Lieferboykott der Milcherzeuger nachvollziehbar, aber ungeeignet

Schwerin - Angesichts stark gefallener, derzeit nicht Kosten deckender Erzeugerpreise zeigt der Minister für Landwirtschaft, Umwelt und Verbraucherschutz Dr. Till Backhaus zunächst Verständnis für den vom Bund Deutscher Milchviehhalter BDM initiierten, am Dienstag auch in Mecklenburg-Vorpommern gestarteten Lieferboykott.

Lieferboykott der Milcherzeuger nachvollziehbar, aber ungeeignet
Milch ist ein hochwertiges Lebensmittel, dessen Erzeugung nicht nur buchstäblich den Schweiß des Landwirts kostet, und dies 365 Tage im Jahr, sondern auch das Produkt einer gewaltigen physischen Leistung der Milchkühe. Es nicht seinem Zweck zurückzuführen hält der Minister, wie die Mehrheit der Milcherzeuger im Land, daher als ungeeignetes Instrument. Nur etwa ein Viertel der Milch produzierenden Betriebe hat sich bisher in Mecklenburg-Vorpommern dem Aufruf des BDM angeschlossen.

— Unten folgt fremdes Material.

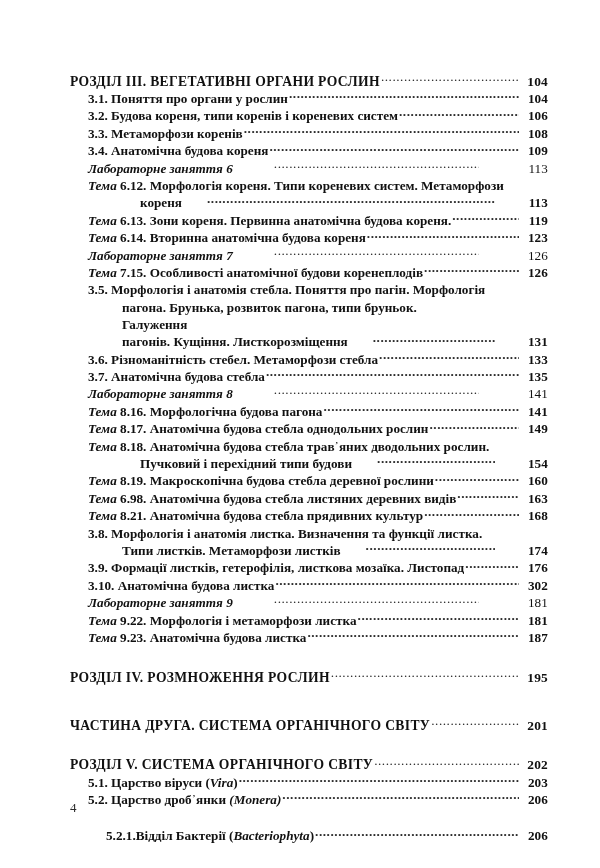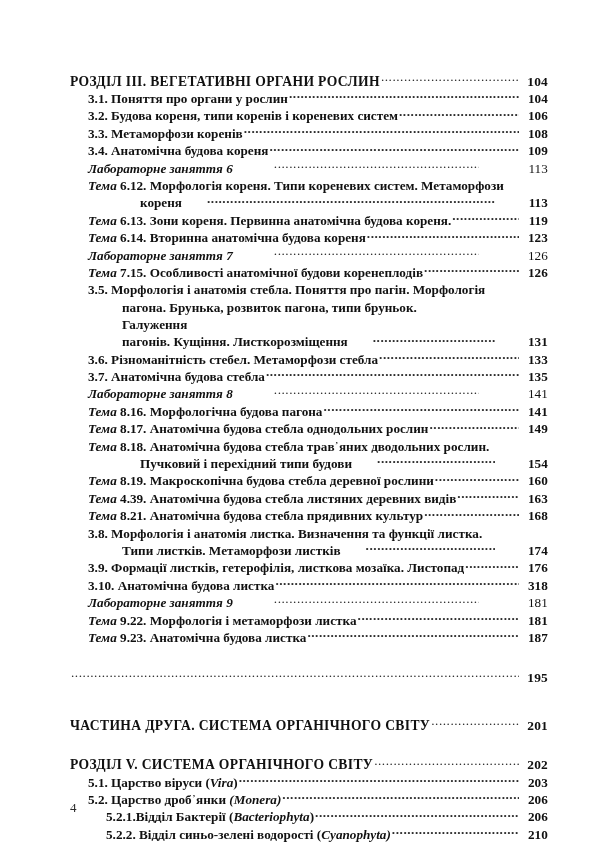--- a/index.html
+++ b/index.html
@@ -236,7 +236,7 @@
         <span class="pageno">160</span>
       </div>
       <div class="toc-entry lvl-topic">
-        <span class="toc-text"><span class="it">Тема</span><span> 4.39. Анатомічна будова стебла листяних деревних видів</span></span>
+        <span class="toc-text"><span class="it">Тема</span><span> 6.98. Анатомічна будова стебла листяних деревних видів</span></span>
         <span class="leader"></span>
         <span class="pageno">163</span>
       </div>

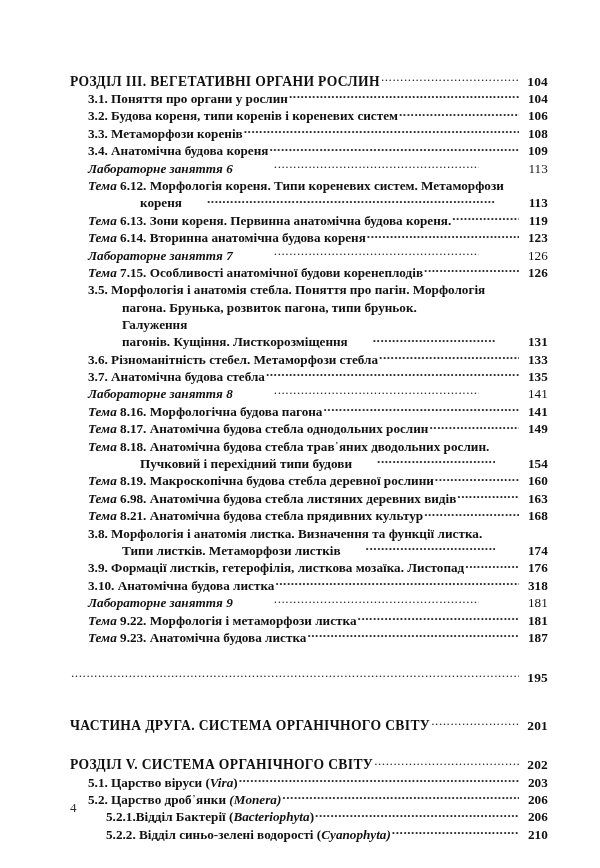--- a/index.html
+++ b/index.html
@@ -263,7 +263,7 @@
       <div class="toc-entry lvl-section">
         <span class="toc-text"><span>3.10. Анатомічна будова листка</span></span>
         <span class="leader"></span>
-        <span class="pageno">318</span>
+        <span class="pageno">302</span>
       </div>
       <div class="toc-entry lvl-lab">
         <span class="toc-text"><span>Лабораторне заняття 9</span></span>

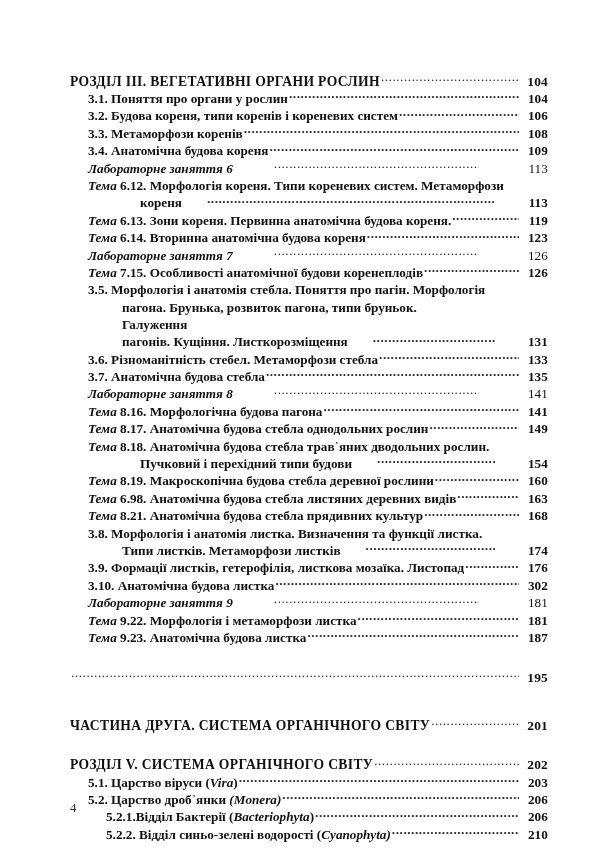--- a/index.html
+++ b/index.html
@@ -282,6 +282,7 @@
       </div>
       <div class="gap-md"></div>
       <div class="toc-entry lvl-chapter">
+        <span class="toc-text"><span>РОЗДІЛ IV. РОЗМНОЖЕННЯ РОСЛИН</span></span>
         <span class="leader"></span>
         <span class="pageno">195</span>
       </div>

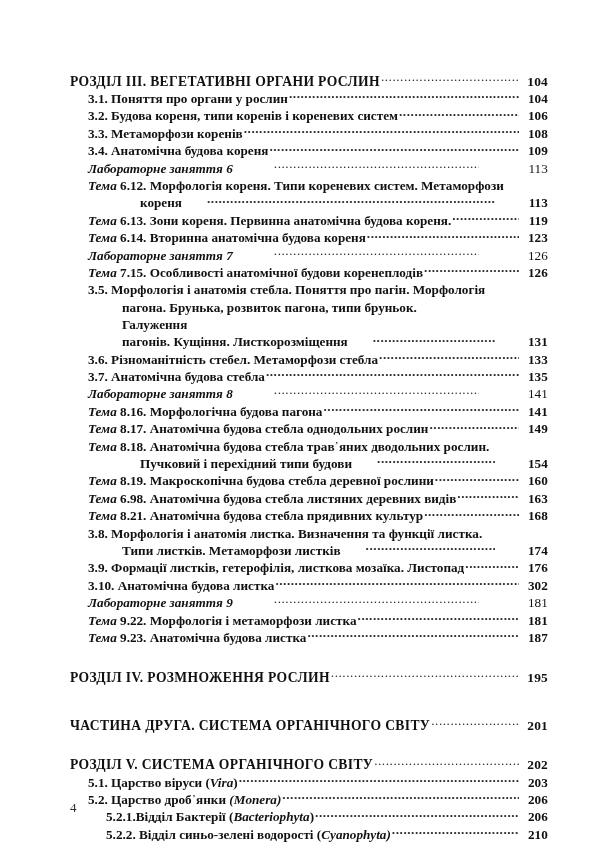--- a/index.html
+++ b/index.html
@@ -90,7 +90,7 @@
   .lvl-lab .leader::after { font-weight: normal; font-style: normal; }
   .lvl-lab .pageno { font-weight: normal; font-style: normal; }
   .lvl-topic     { padding-left: 18px; justify-content: space-between; }
-  .lvl-sub       { padding-left: 36px; }
+  .lvl-sub       { padding-left: 36px; margin-top: 19px; }
 
   
   .it { font-style: italic; }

Die wirtschaftliche Situation in der Milcherzeugung ist wie in anderen Veredlungsbranchen sehr angespannt. Hauptursache sind die drastisch gestiegenen Futter- und Energiekosten. Die Marktpreise hatten im vergangenen Herbst mit dem Preishoch zeitweilig für Entspannung in der Milcherzeugung gesorgt. Inzwischen sind die Auszahlungspreise seit Jahresanfang wieder deutlich gesunken, bei gleichzeitig weiter steigenden Kosten.

Nahrungsmittelproduktion dürfen allerdings nicht zum Spielball politischer Interessen werden, dessen müssten sich alle bewusst werden. Erzeuger können nur dann langfristig wertvolle Rohstoffe für die Lebensmittelproduktion produzieren, wenn sie dafür angemessen entlohnt werden. Verbraucher dagegen fragen natürlich nach preiswerten Nahrungsmitteln. Sie müssen sich aber auch bewusst sein, dass die gewünschte Erzeugung wertvoller Agrarerzeugnisse aus heimischer Produktion ihren Preis haben muss.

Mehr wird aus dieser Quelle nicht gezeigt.